Иногда что-то о собственных родственниках можно узнать только случайно
prosvetj — 09.05.2012 Сидим мы в гостях у папы на даче в прошлом году. Жуем какой-то салат, курочку, обедаем, короче. И беседуем, а то. Неспешная такая дачная беседа, когда даже комарам - и то лениво кровь сосать. Август, жара, папа уже всеми своими посадками (в прямом смысле слова, не ищите подтекста и двойного дна) похвалился, ну, знаете, здесь у меня укроп, а что, удобно - с грядки и сразу на стол, всё как всегда. И тут что-то за дедов стали говорить. И папа так задумчиво, дожевывая веточку укропа, мол, это ж в каком же году-то было? А, ну да, в сорок третьем, когда дед твой по маме, Степан-то Тихонович, после списания вчистую подлечился, в колхозе поработал - и снова пошел воевать.Я, знаете, аж подавилась. Потому как дед мой со стороны папы, Дмитрий Степаныч, отшарашил всю войну и чуть даже после нее задержался, и это всем в семье известно. Да и никакого тут удивления, обычная история: в тридцать девятом ушел на срочную, в сорок седьмом вернулся, в сорок восьмом папа родился, все логично. Но второй-то мой дед, Степан-то Тихонович, извините, брат и сын врагов народа, сослан был из столицы в Усть-Пристанский район, в деревню Усть-Журавлиха, что в Алтайском крае. Сослан и как дворянин, и как потенциально вредный для тогдашнего Отечества персонаж. Тема эта, впрочем, никогда в семье не педалировалась - ну, сослали, было дело, что уж. Под старость дед увлекся пасекой, чего-то там с упоением изучал, мед в Америку продавал, я до сих пор помню удивительные для маленькой меня пластиковые контейнеры, что деду благодарные за мед американцы присылали прямо в Усть-Журавлиху, чтобы деду, значит, сподручней было мед в них фасовать. Я уж даже теперь и не знаю, неудобно, понимаете, об этой открытости границ рассказывать, у нас же принято нынче как думать - коли у репрессированного, живущего в самых что ни на есть Ебенях, в "кровавые семидесятые" была возможность плоды своего труда в американщину отправлять - это ж невозможным же должно было быть, да? Ан было. У деда был хороший мед, американцы его без проблем покупали - и именно в семидесятые, вот же. Ну, спишите на единичный случай, коли охота, я мала была, не знаю, единичный он был или нет.
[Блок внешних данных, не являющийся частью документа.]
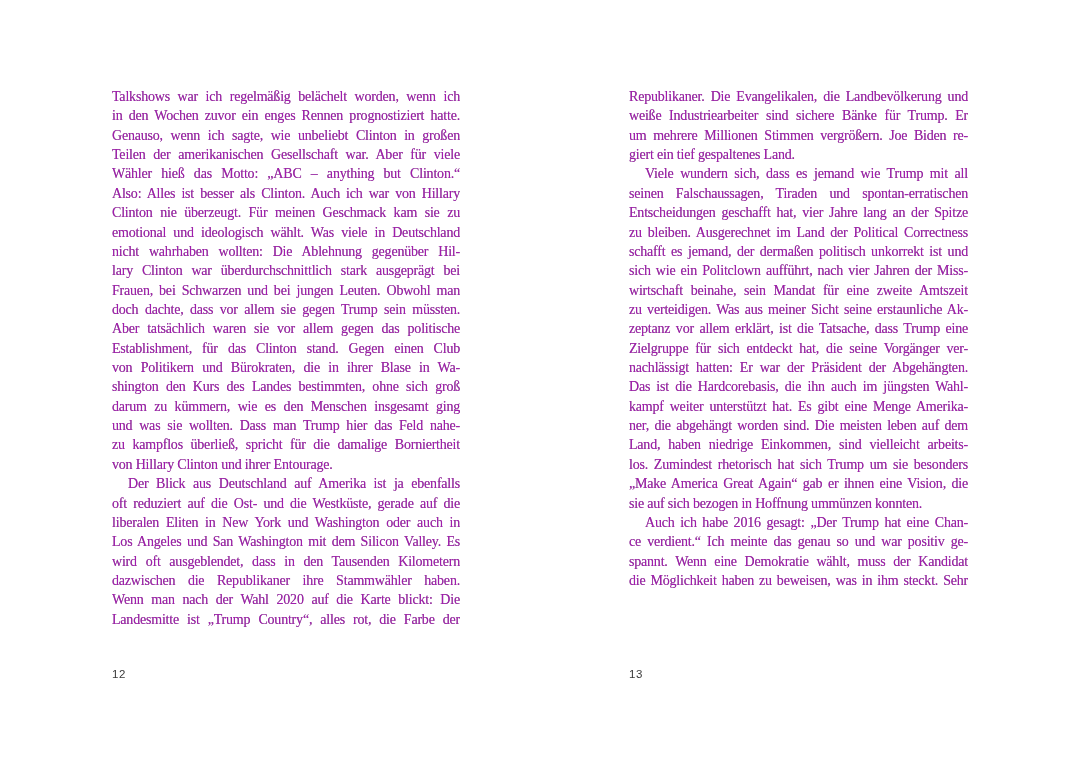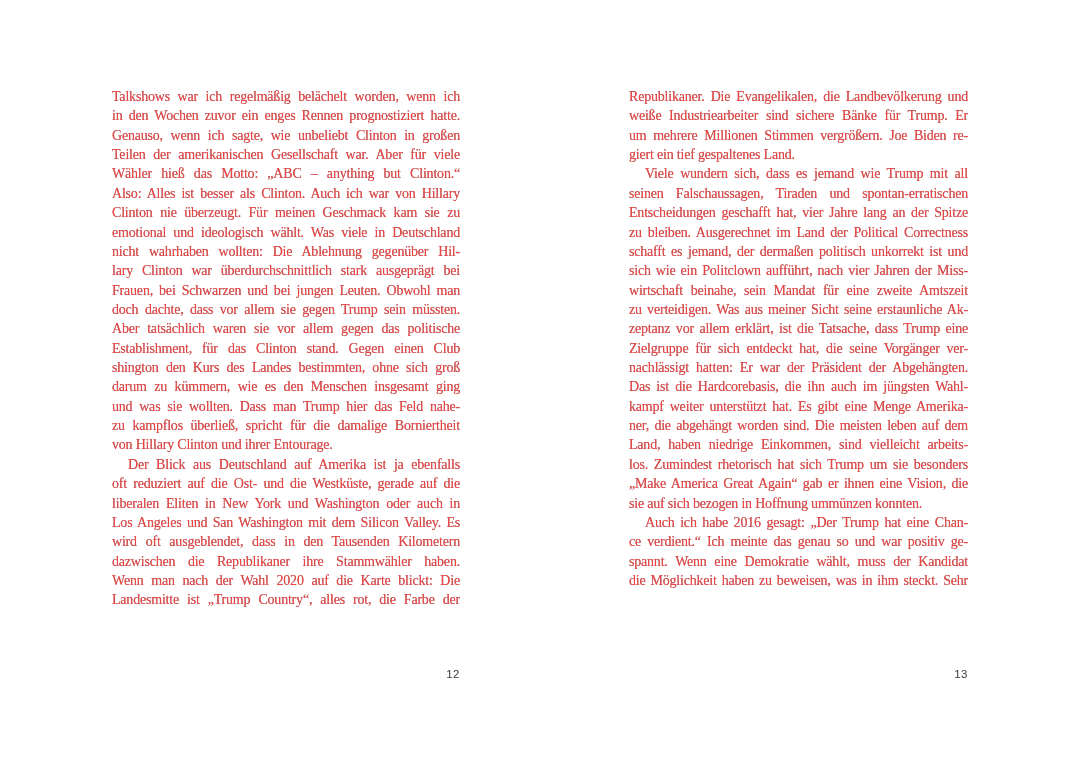--- a/index.html
+++ b/index.html
@@ -26,7 +26,7 @@
     line-height: 19.36px;
     height: 19.36px;
     overflow: hidden;
-    color: #ef4444;
+    color: #a21caf;
     letter-spacing: -0.2px;
     text-align: justify;
     text-align-last: justify;

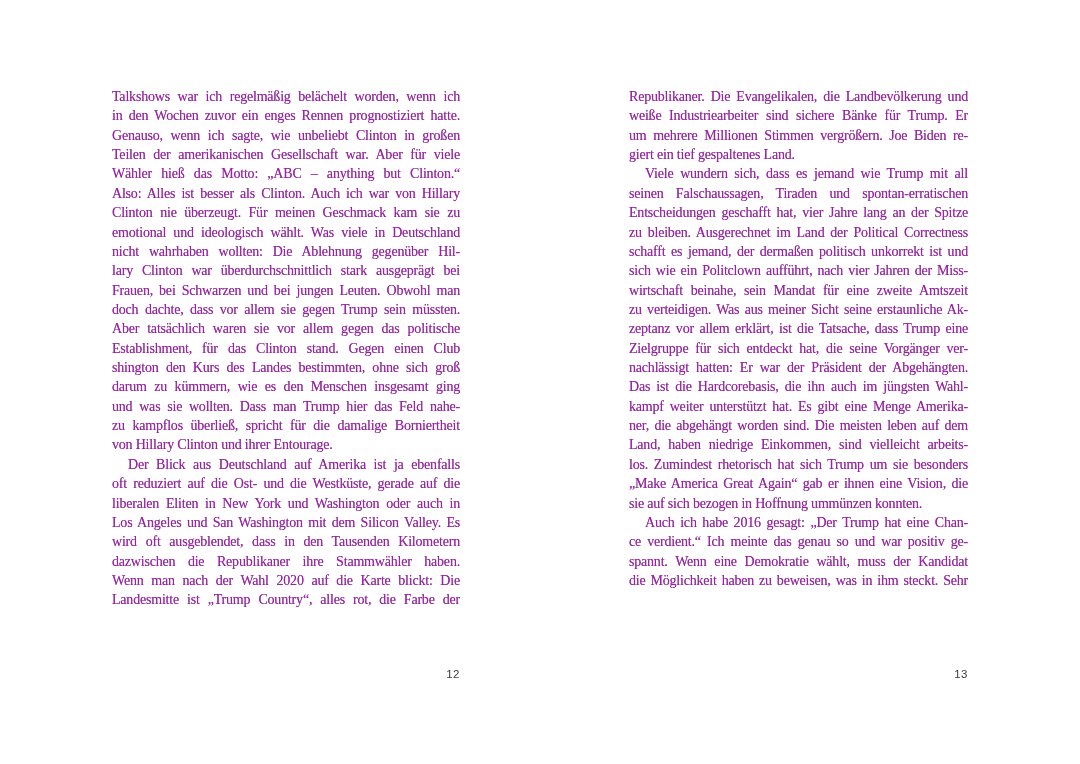--- a/index.html
+++ b/index.html
@@ -67,6 +67,7 @@
       <div class="line">doch dachte, dass vor allem sie gegen Trump sein müssten.</div>
       <div class="line">Aber tatsächlich waren sie vor allem gegen das politische</div>
       <div class="line">Establishment, für das Clinton stand. Gegen einen Club</div>
+      <div class="line">von Politikern und Bürokraten, die in ihrer Blase in Wa-</div>
       <div class="line">shington den Kurs des Landes bestimmten, ohne sich groß</div>
       <div class="line">darum zu kümmern, wie es den Menschen insgesamt ging</div>
       <div class="line">und was sie wollten. Dass man Trump hier das Feld nahe-</div>

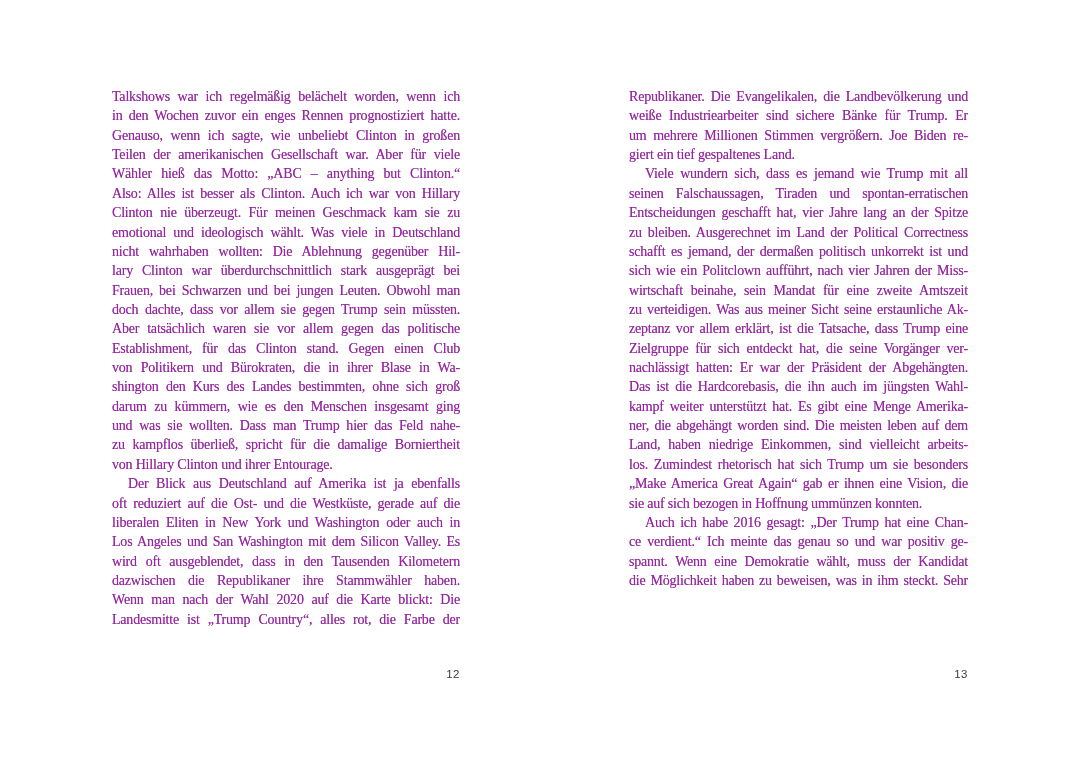--- a/index.html
+++ b/index.html
@@ -41,7 +41,7 @@
     font-family: "Liberation Sans", sans-serif;
     font-size: 11.5px;
     color: #3a3a3a;
-    text-align: right;
+    text-align: left;
     letter-spacing: 0.5px;
   }
   .folio.left  { left: 112px; width: 348px; }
Так вот, дед. Крюков Степан Тихонович. Анамнез: репрессирован, сослан, лишен сословных привилегий, все дела. Думаете, рыдал и грозился местью? Неа. Со средним братом, что успел уехать в Канаду в Гражданскую, не общался, считал его предателем Родины. Именно так - предателем Родины. И вот, стало быть, война. Великая Отечественная. И откосить у деда повод был, и Союз его по голове, как видите, не особо чтоб погладил, ан нет - дед пошел добровольцем. В сорок втором списали - ранение в ногу, дед после него всю жизнь хромал и носил высокие офицерские сапоги, потому как ноге в них комфортней было. И, казалось бы, сиди себе в деревне, командуй бабами, деревне-то российской тоже не сахар в войну достался, вламывали ой как. А вот фигу - дед, оказывается, ногу подлечил, засунул все свои обиды на власть куда следует, да и снова пошел басурмана воевать. И когда ему сказали, мол, Крюков, ты-то куда, ты ж от этой власти вон какой пострадавший, тебе-то на хрен за нее вкупаться?!
- Дураки вы, - ответил дед. - Я не за власть воюю, а за Родину.
Вот мне был урок год назад, вот наука.
С Днем Победы, дорогие мои. Такой праздник, что ох.
Дмитрий Степаныч, Степан Тихонович, миллионы соотечественников, что выковали ту Победу - за вас!